6 thoughts on “Panic Attacks

  1. Yeah, me too. Ya know. I’m never sure what mental illness is. I can tell when someone, or me!, has a cold, sore throat, a head ache, a sliced finger, leg or head. I can tell if a leg or arm, finger, or toe is broken. A cast on a limb is a dead giveaway, a bandage on a digit is a number one sign of some kitchen event or a shop accident or a storm door that has been caught by the wind, I can tell when a person has a patch over an eye that a trip to the doc was necessary. These are easily recognized and accommodated as just routine injuries.
    But! I remember Dr Cagle walking across campus at the U talking up a storm to himself, almost yelling at himself or his imaginary friend. He was the most celebrated scientist instructor on campus for his acumen and intelligence and yet, I’m sure, he’s the only one intelligent enough to discuss some pressing issue or problem so he had the discussion with himself.
    I can remember from elementary school a classmate suddenly and without cause yelling a frustrating blue tirade of profanity at the teacher, the school and the inequities of the world. Of course without a name of the disease he would be immediately be escorted to the principal’s office for a “talking to” and maybe a day off for his outburst of blasphemy and anger.
    Split personalities, paranoia, bombast, extreme type A people were all at one time or another laughed at, teased, and made fun of, but only the little kids were scared of that person, most just tolerated or ignored them.
    Recognizing depression, panic attacks, unnatural fear, discomfort or other personality issues is not like a broken arm or leg, but I guess just as real.
    Yours is good advice, I’d say, but I’ve never had the experience and so end up saying stuff like com’ on lets go. I’m guessing I’m not much of a comfort.

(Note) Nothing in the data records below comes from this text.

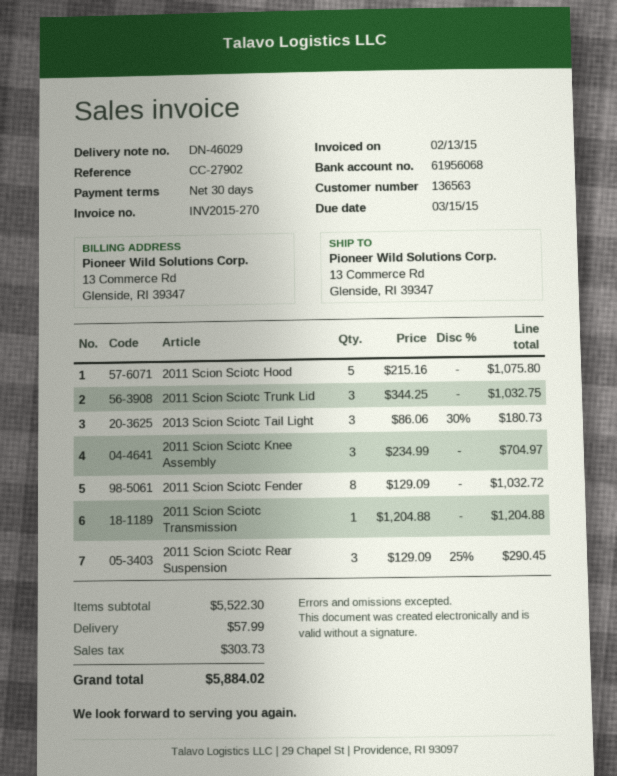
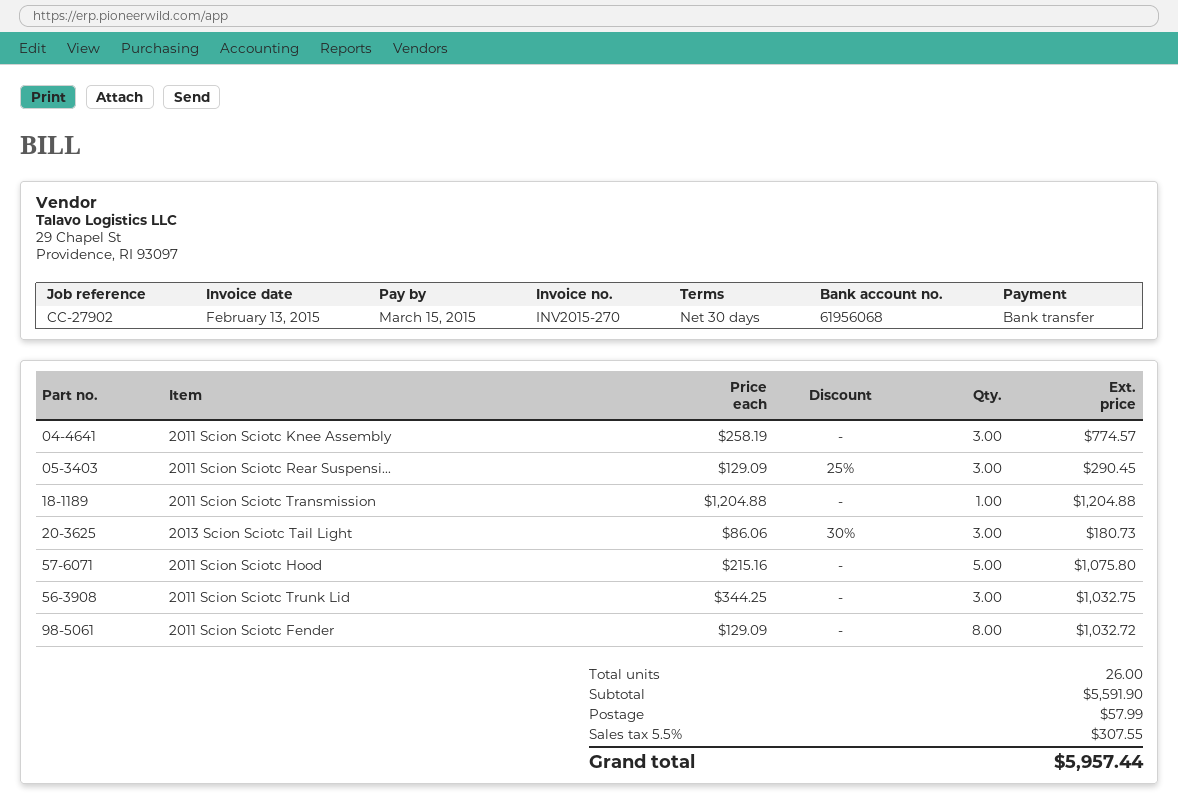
2011 Scion Sciotc Knee Assembly: 3 x 234.99 = 704.97 -> 3 x 258.19 = 774.57
subtotal: 5522.30 -> 5591.90
tax: 303.73 -> 307.55
total: 5884.02 -> 5957.44

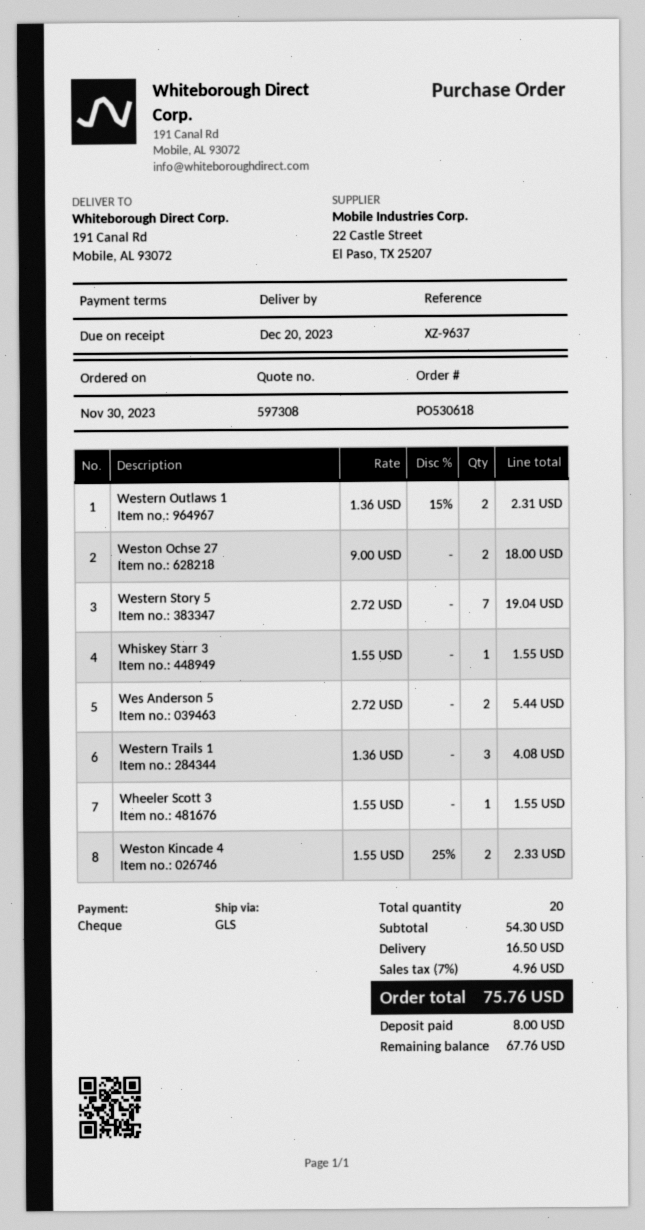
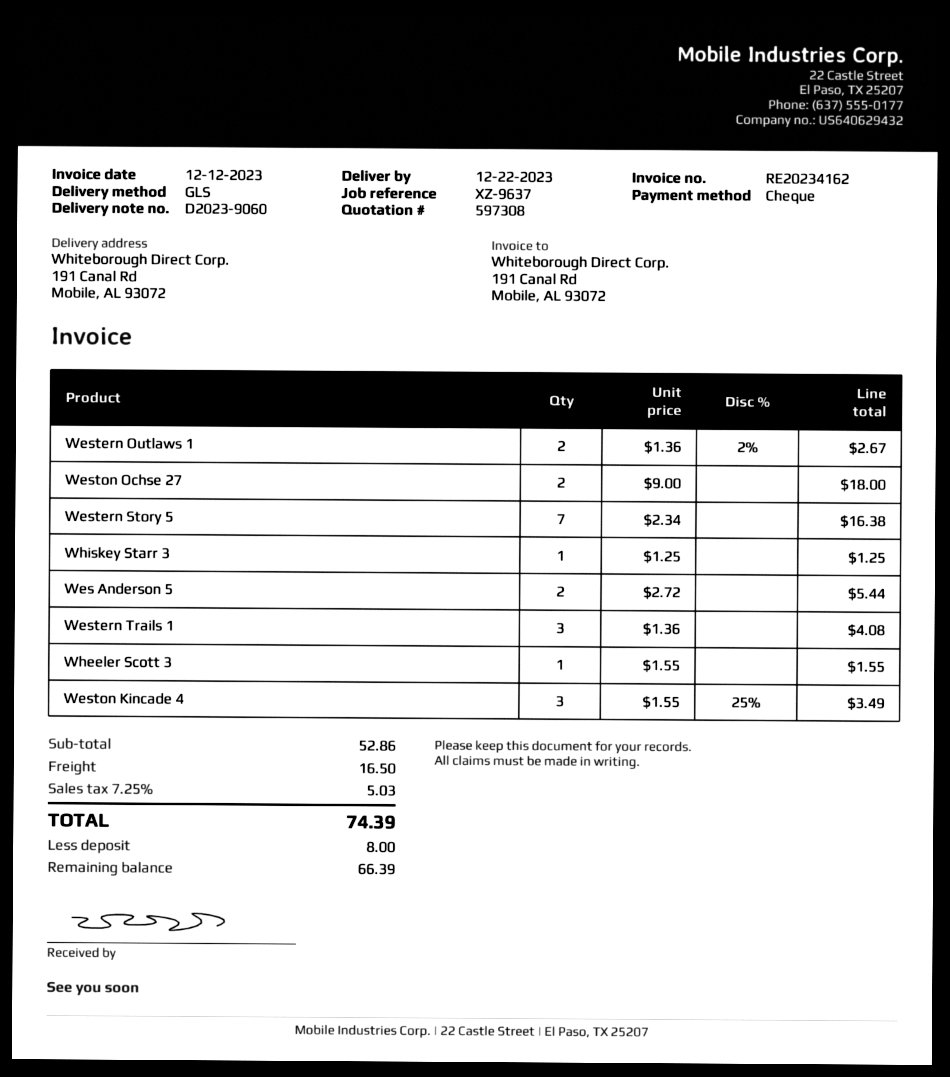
delivery date: 2023-12-20 -> 2023-12-22
Western Outlaws 1: 2 x 1.36 - 15% = 2.31 -> 2 x 1.36 - 2% = 2.67
Western Story 5: 7 x 2.72 = 19.04 -> 7 x 2.34 = 16.38
Whiskey Starr 3: 1 x 1.55 = 1.55 -> 1 x 1.25 = 1.25
Weston Kincade 4: 2 x 1.55 - 25% = 2.33 -> 3 x 1.55 - 25% = 3.49
subtotal: 54.30 -> 52.86
tax: 7% = 4.96 -> 7.25% = 5.03
total: 75.76 -> 74.39
balance: 67.76 -> 66.39

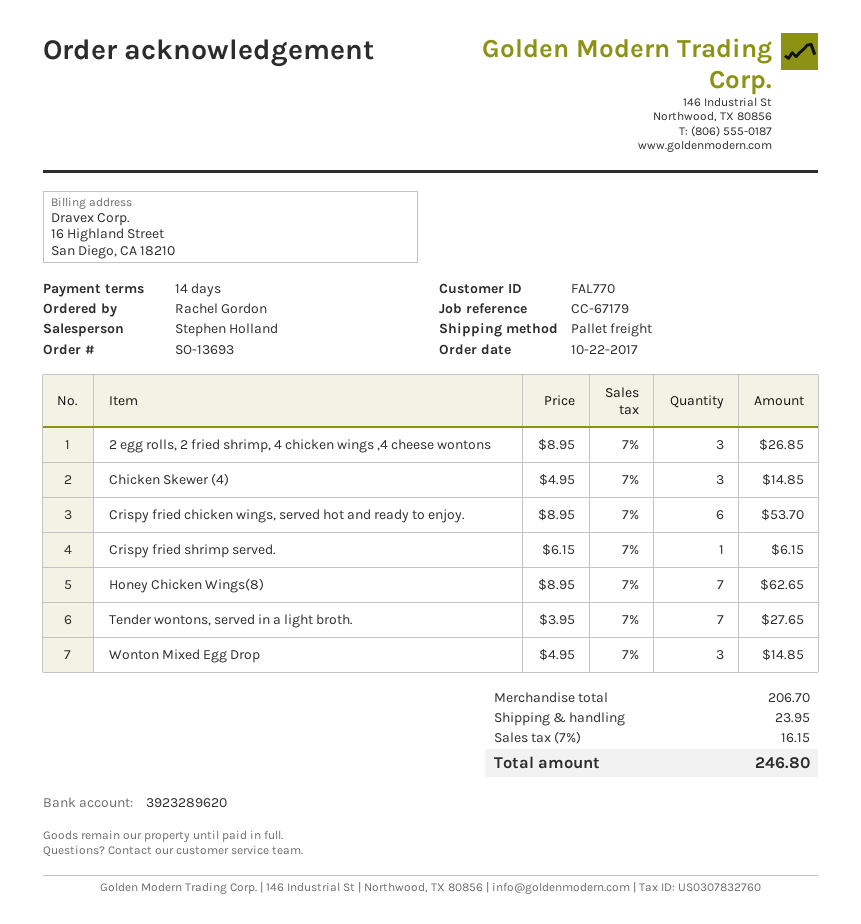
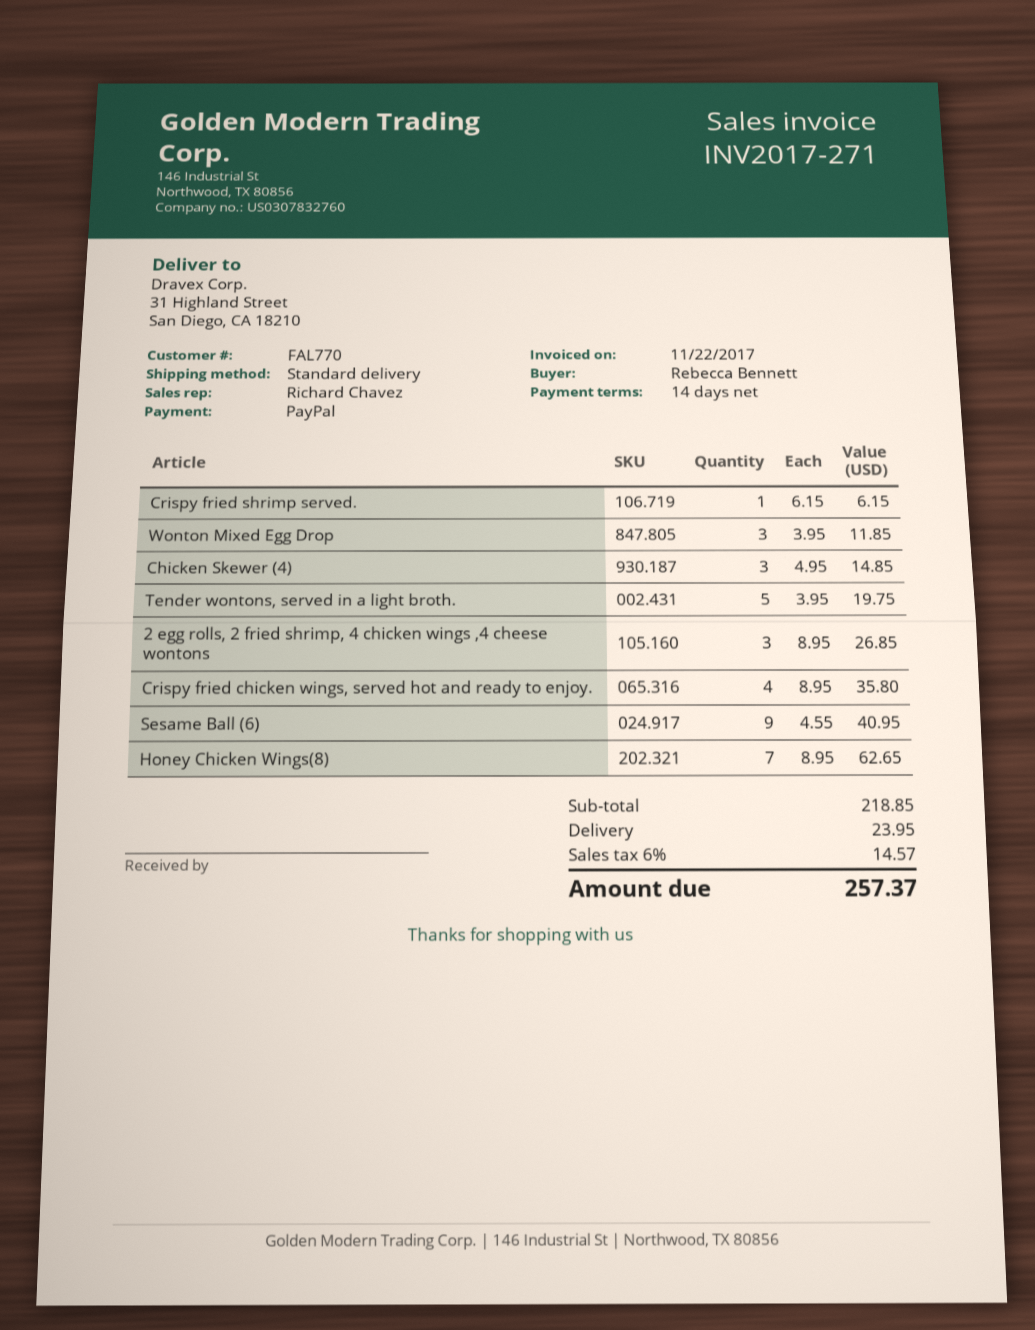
ordered by: Rachel Gordon -> Rebecca Bennett
sales rep: Stephen Holland -> Richard Chavez
shipping method: pallet freight -> standard
Crispy fried chicken wings, served hot and ready to enjoy.: 6 x 8.95 = 53.70 -> 4 x 8.95 = 35.80
Tender wontons, served in a light broth.: 7 x 3.95 = 27.65 -> 5 x 3.95 = 19.75
Wonton Mixed Egg Drop: 3 x 4.95 = 14.85 -> 3 x 3.95 = 11.85
Sesame Ball (6): none -> 9 x 4.55 = 40.95
subtotal: 206.70 -> 218.85
tax: 7% = 16.15 -> 6% = 14.57
total: 246.80 -> 257.37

    • I read that Einstein talked and the word used was ‘argued’ with himself. Perhaps you’ve given us a clue as to why he did so. nice. thanx. me

  2. I find taking control of my breathing is a key to relaxing and centering. I like an old yogi style, 4 beats inhale, hold four, exhale eight. Slow so not to hyperventilate, deep. Sit up straight. Through the nose. Feel the air cool the sinus areas.

    Unfortunately I’m usually all locked up in the shoulders and jaw before I remember to “take some breaths” to relax my body and quiet and focus my mind.

    The process works a lot better with the TV off : )

    • The ancient yogis knew wh at they were saying and doing. When all else fails, we can fall back on them. TYG. Trudy

  3. Love hearing from my cousin! Having had the experience a few times of a panic attack, the first one was terrifying, the second not much less, and the last time, I finally recognized it for what it was. I dealt by forcing my brain to “sing” a hymn with great meaning to me. With a few verses, I stopped shaking, and slowly, it seemed so slowly, was able to drift off to sleep. Today, I look back at people I went to school with, and realize they had a variety of mental and developmental struggles – unnamed then, often labeled today. We just keep learning, moving on. As my grandson said the other day as we went for a walk, “We just keep walking, Grandma.” (He is 6 yrs. old, high functioning autistic, according to recent tests.)